なでしこジャパンに厳しい現実。欧州遠征で無得点。今のままの3バックではW杯を戦えない (3ページ目)

  • 早草紀子●取材・文・撮影 text&photo by Hayakusa Noriko

 そのなかで10月の親善試合で爪痕を残した藤野あおば(日テレ・東京ヴェルディベレーザ)はスペイン戦でフル出場し、高いクオリティのプレーを出し続けた。後半に至っては何度もドリブル突破をファウルで止められ、ピッチに転がされながらもセットプレーのチャンスを量産。特に長谷川から出たライナーパスに反応して空中で受けた場面は得意のボレーシュートまでは、つなげられなかったものの印象に残った。

「絶対にいいボールが出てくると思っていたので走るタイミングさえ合えば......でもワンタッチで振るかトラップするかっていうところの迷いがその一瞬に出てしまった」と悔やむ藤野。途中出場したイングランド戦でも堂々と相手と渡り合っていた数少ない選手だった。

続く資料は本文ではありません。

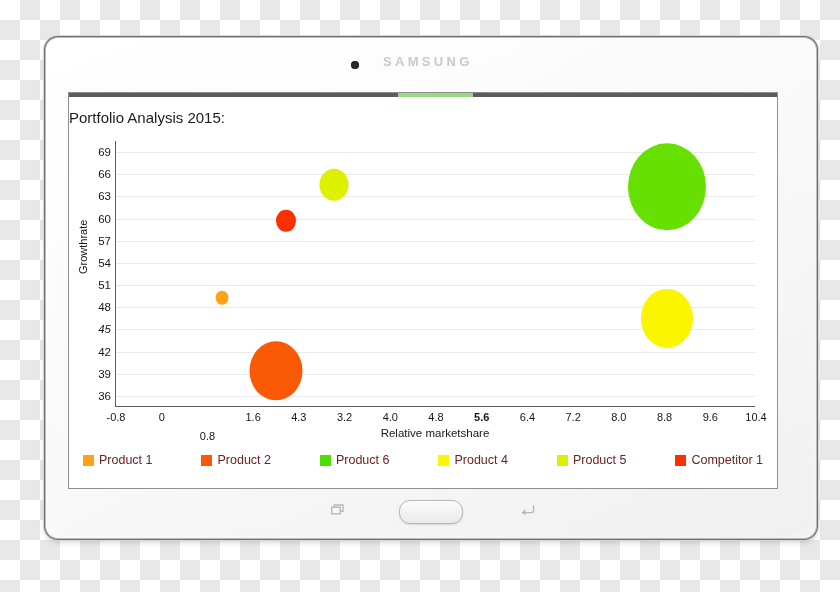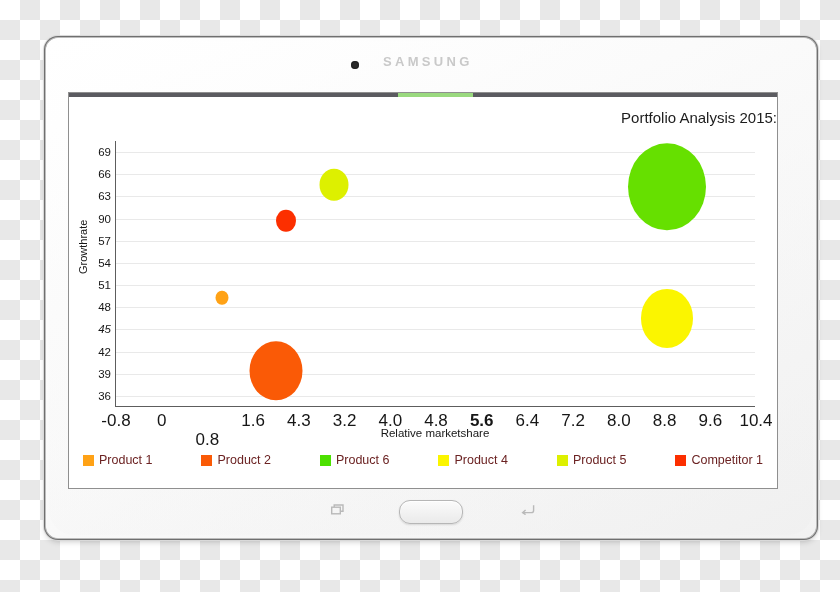"Portfolio Analysis 2015:" #chart-title { text-align: right -> left }
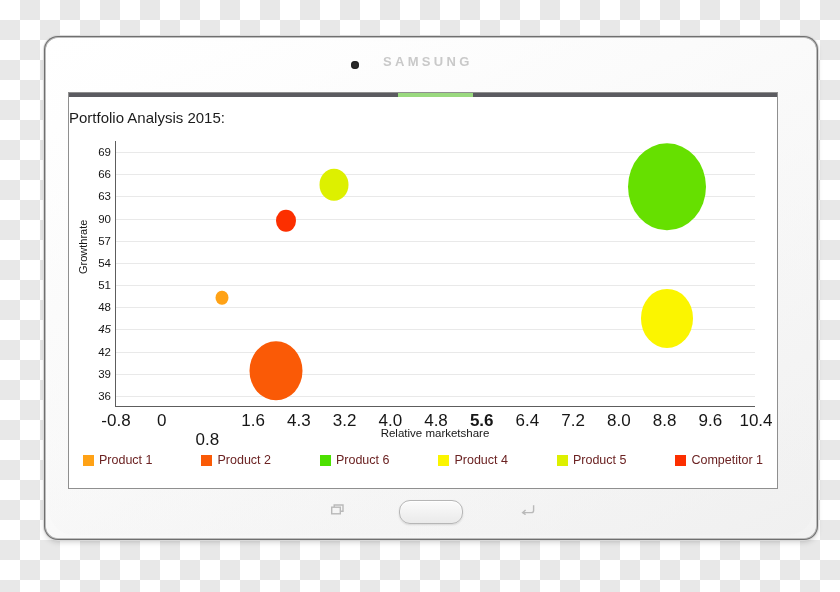"90" div.ytick-label { text: 90 -> 60 }
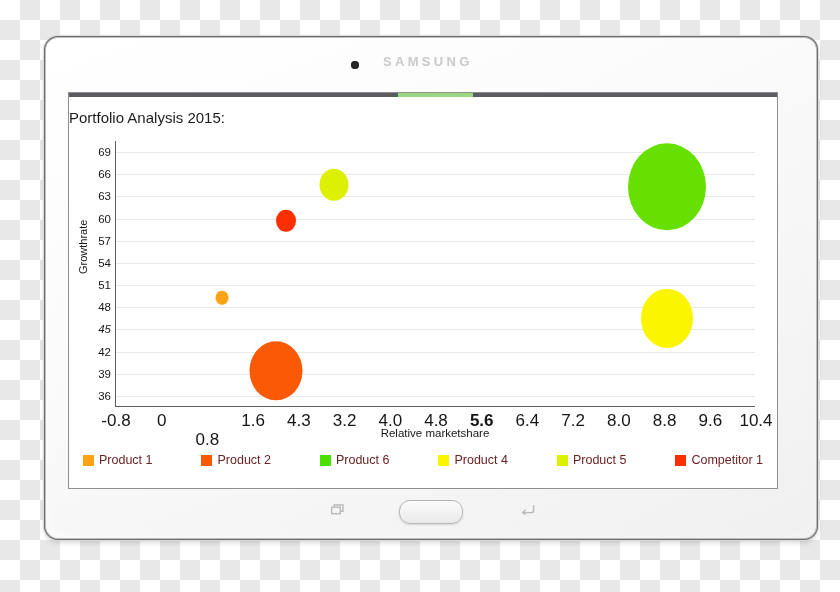"-0.8" .xtick-label { font-size: 17px -> 11px }
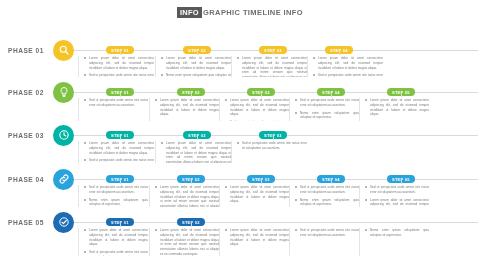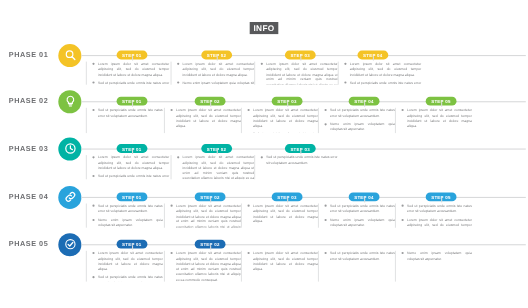"INFO" .header { top: 20px -> 7px }
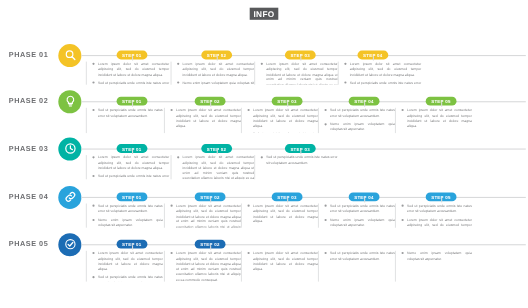"GRAPHIC TIMELINE INFO" span.title-rest { html: none -> <span>GRAPHIC TIMELINE INFO</span> }
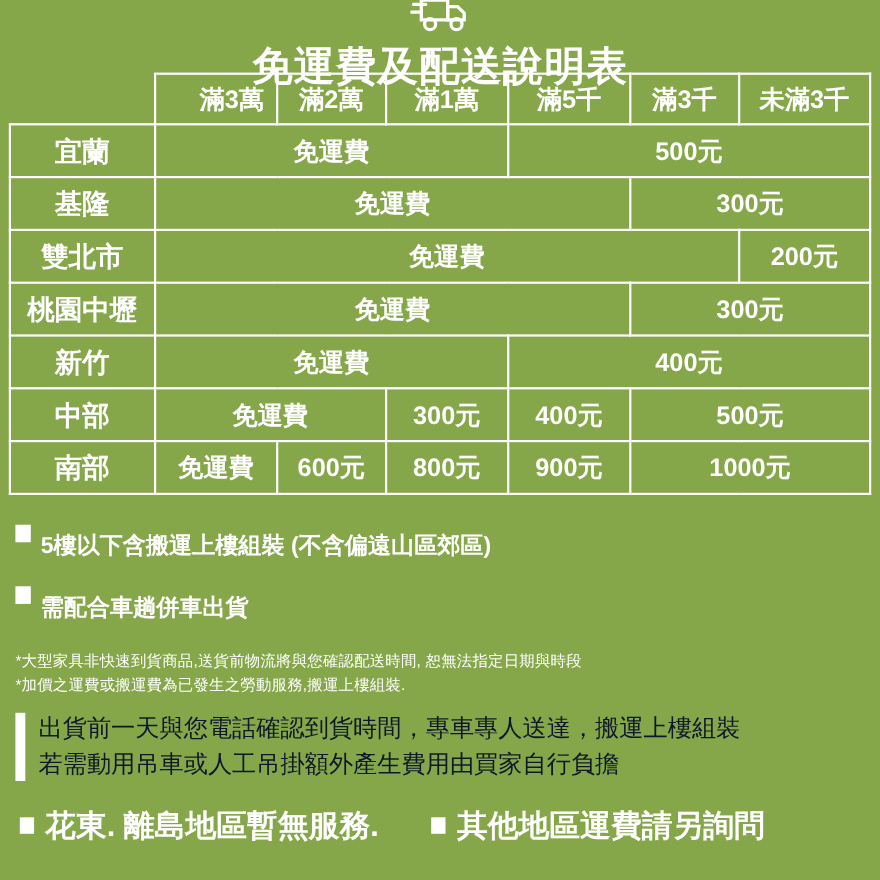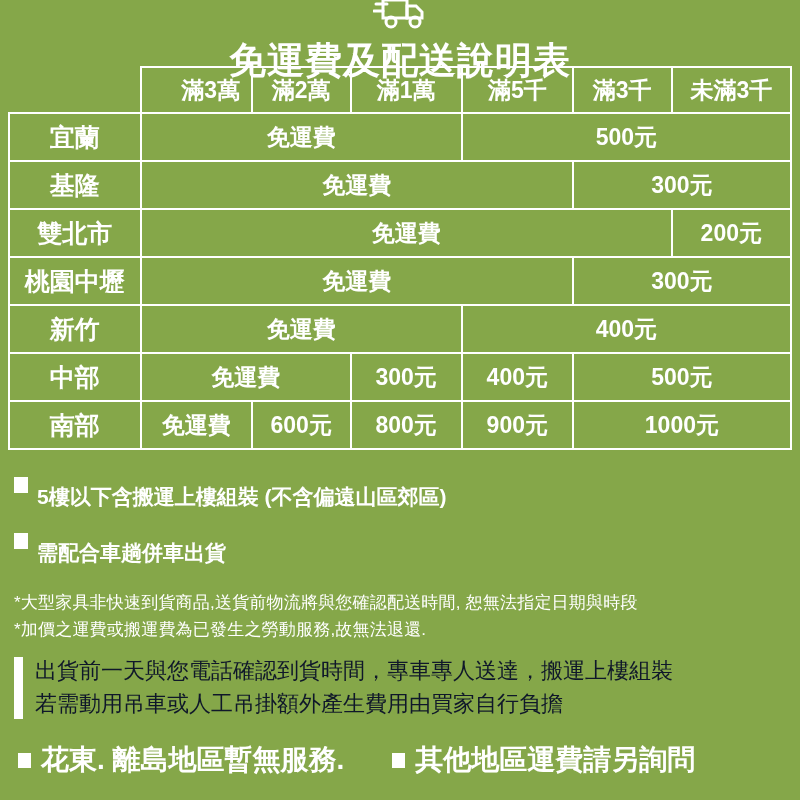"*大型家具非快速到貨商品,送貨前物流將與您確認配送時間, 恕無法指定日期與時段" .fine-line { font-size: 17px -> 14px }
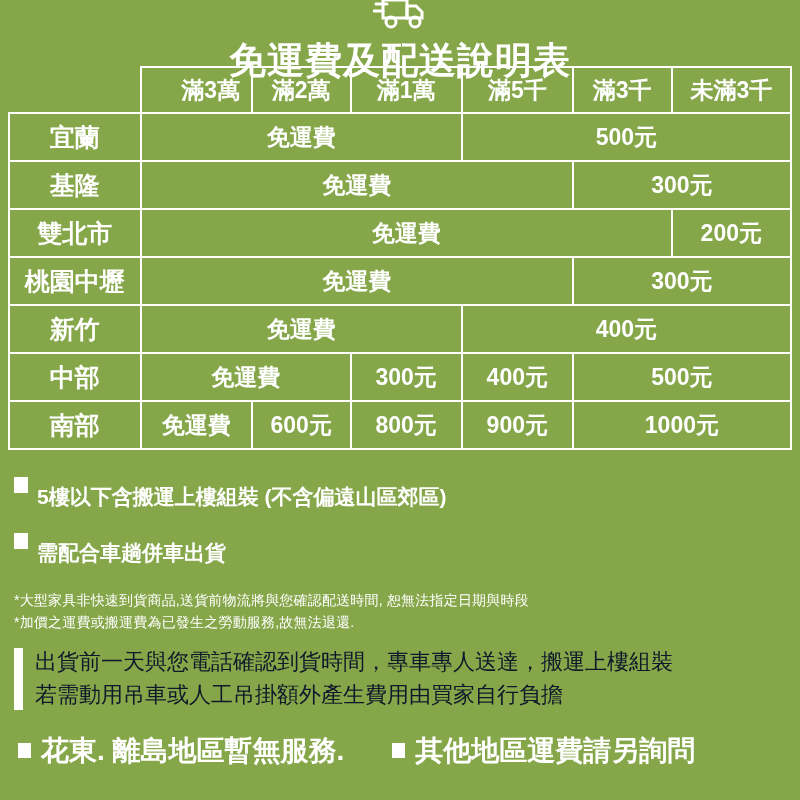"*加價之運費或搬運費為已發生之勞動服務,故無法退還." div.fine-line { text: ,故無法退還 -> ,搬運上樓組裝 }
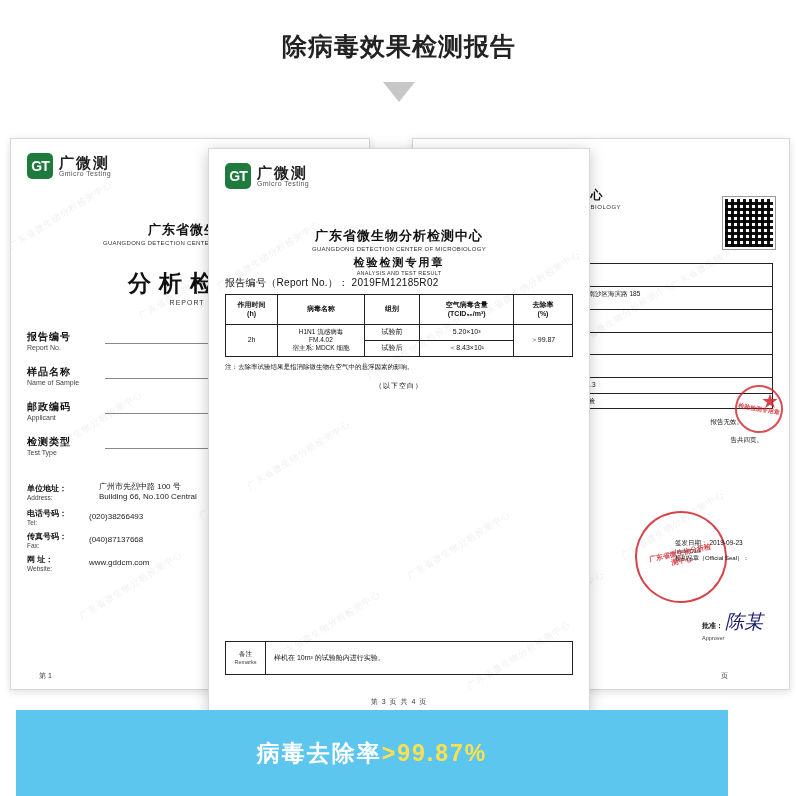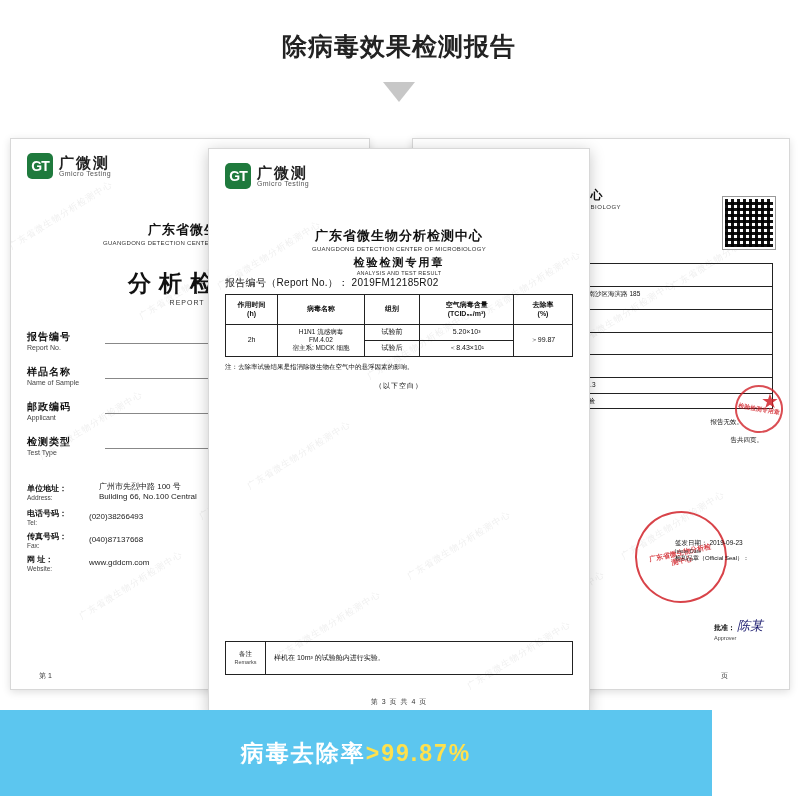"陈某" .handwriting { font-size: 13px -> 19px }
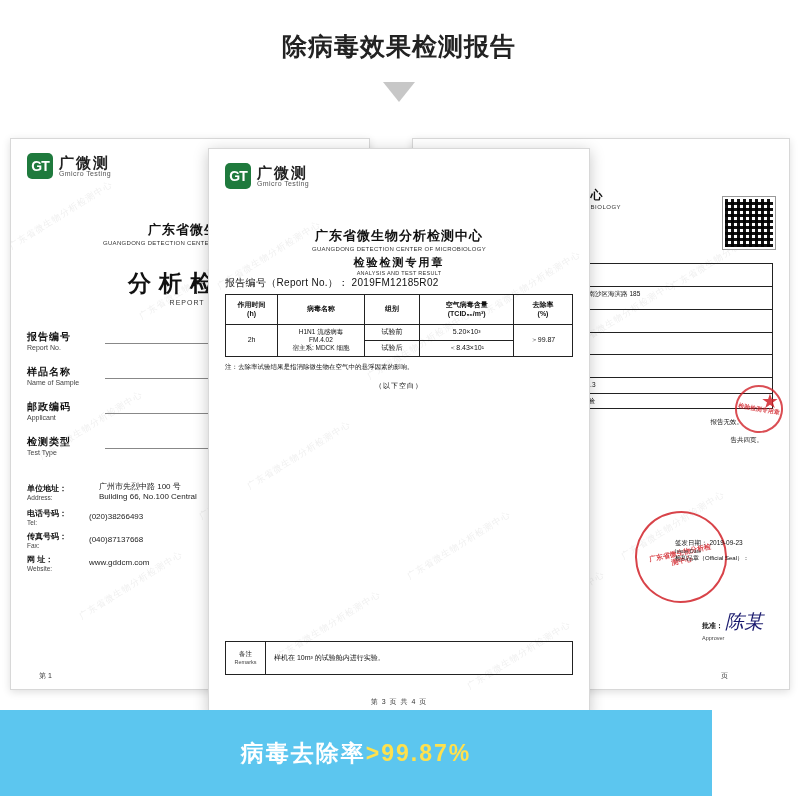"病毒去除率>99.87%" .footer-band { left: 0 -> 16px }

「相手の間でボールを受けられる場面もあって、もちろんポジショニングだけで強度も対人の強さも避けられないところではあるんですけど、ちょっと余裕がありました」とパワーが落ちた後半とはいえ、イングランド相手に驚くべき感想を持っていた。また彼女にボールが入るとスペインは何度でもファウルを繰り返した。それらのファウルこそ、そこまでしないと藤野を止められないとスペインが判断している証拠だった。

「U-20の決勝では成す術なくスペインに負けた感じだったので、今回はフル代表に入って一つひとつのプレーがかみ合ってきている手応えはあります。でも、2試合とおして結果は得点ゼロ。最後とおればとか、シュート惜しかったね、じゃ終われない。日常のパスの1本1本の質とか気を抜いている部分もあったと思うので、そこは強くこだわっていきたいです」(藤野)

 格下相手ではなく、紛れもない世界トップとのマッチアップ経験は藤野を大きく変えるかもしれない。それだけでも収穫と言えよう。

 これで、なでしこジャパンの今年の活動は終了する。今のままではW杯は戦えない現実を突きつけられたなでしこジャパン。この重要な2連戦を3バックにかけたことで、今後に何を繋げられるか。

 グループリーグはともかく、決勝トーナメントを勝ち抜くためには今の強度の3バックでは通用しないだろう。このまま成熟させていくのか、はたまた4バックに戻すのか、攻守で使い分けるのか――。ワールドカップまで8カ月。池田太監督の取捨選択に注目だ。